To do that basically I have created functions in solrwriter.java and
dataimporter.java. The funcions I have created are the same as the ones to
write and retrieve the timestamp to the dataimport.properties but mines do
it with an id (long instead of date).
I call this functions in docbuilder.java (in the places were functions for
timestamp were created)
I do one more thing... i write in the dataimport.properties every time I
call the function upload in docbuilder to upload a document.

The problem is that not every time the upload function (in docbuilder) is
called a commit is called aswell. So, if I kill -9 the process in the middle
of the execution i will have in the dataimport.properties the last uploaded
id but in the index (opening it with luke) I will have the last commited.

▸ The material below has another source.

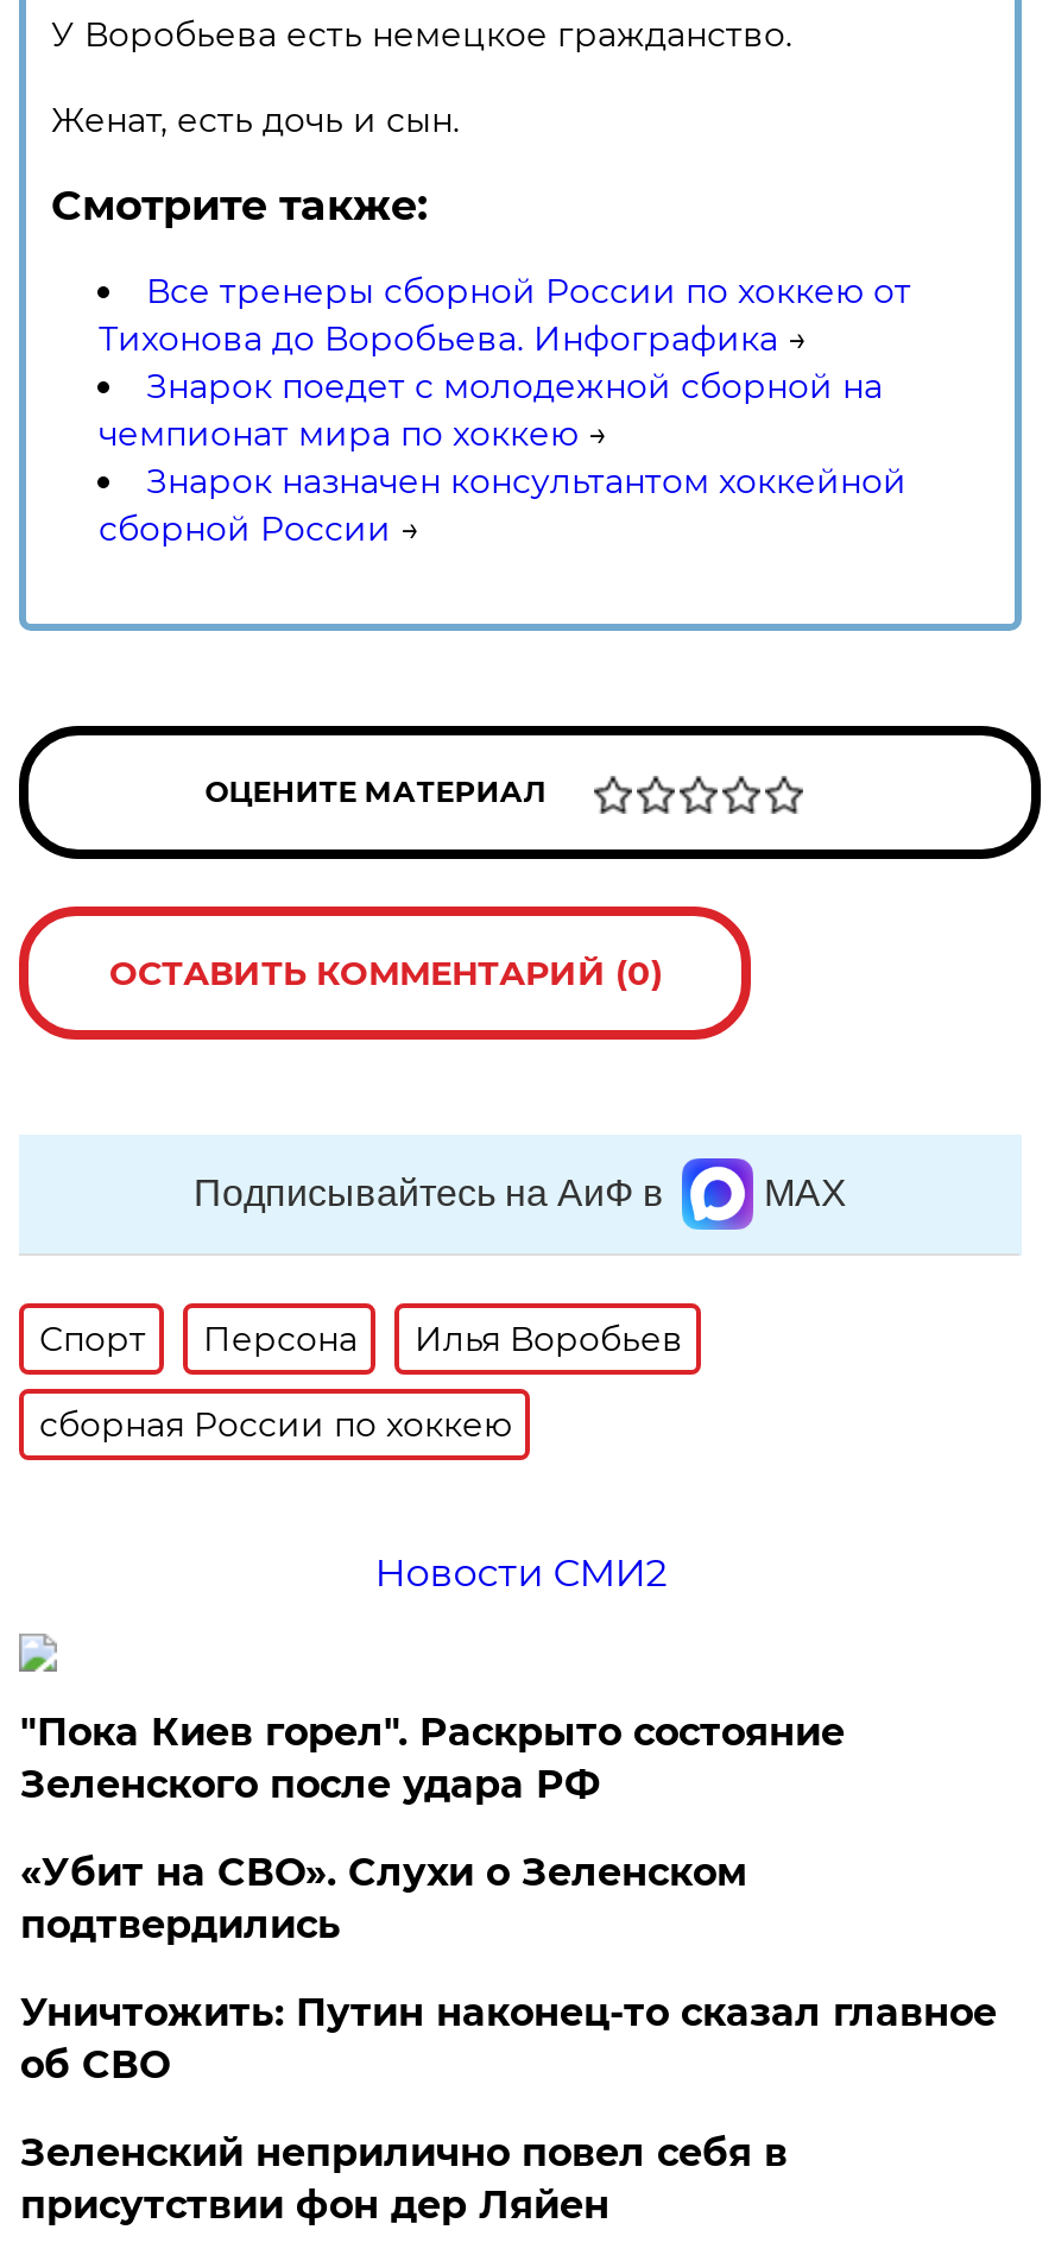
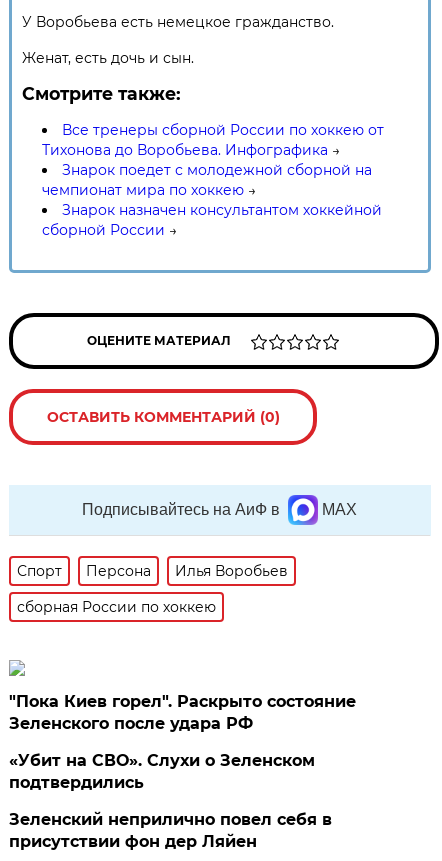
[375,1550,667,1596] Новости СМИ2 -> none
[20,1990,997,2087] Уничтожить: Путин наконец-то сказал главное | об СВО -> none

I have done some tests calling writer.commit(false) just after the upload or
setting in solrconfig.xml  <maxBufferedDocs>2</maxBufferedDocs>. With both
it works fine but opiously the indexer works extremely slow.

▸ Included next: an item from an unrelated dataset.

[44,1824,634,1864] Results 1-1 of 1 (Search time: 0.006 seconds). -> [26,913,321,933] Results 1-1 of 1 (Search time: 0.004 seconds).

Is there any way to write in the dataimport.properties
(writer.persistIndexLastID(arow.get("id").toString())) just after every
commit but not calling myself the commit function? If not, I would apreciate
any advice about other ways to reach this goals.

If I get it done I will open an issue and upload there the patch cause I
thing that this can be a common use case.
Thanks in advanced



-- 
View this message in context: http://www.nabble.com/Delta-import-hack-to-use-last-indexed-id-document-tp20872450p20872450.html
Sent from the Solr - User mailing list archive at Nabble.com.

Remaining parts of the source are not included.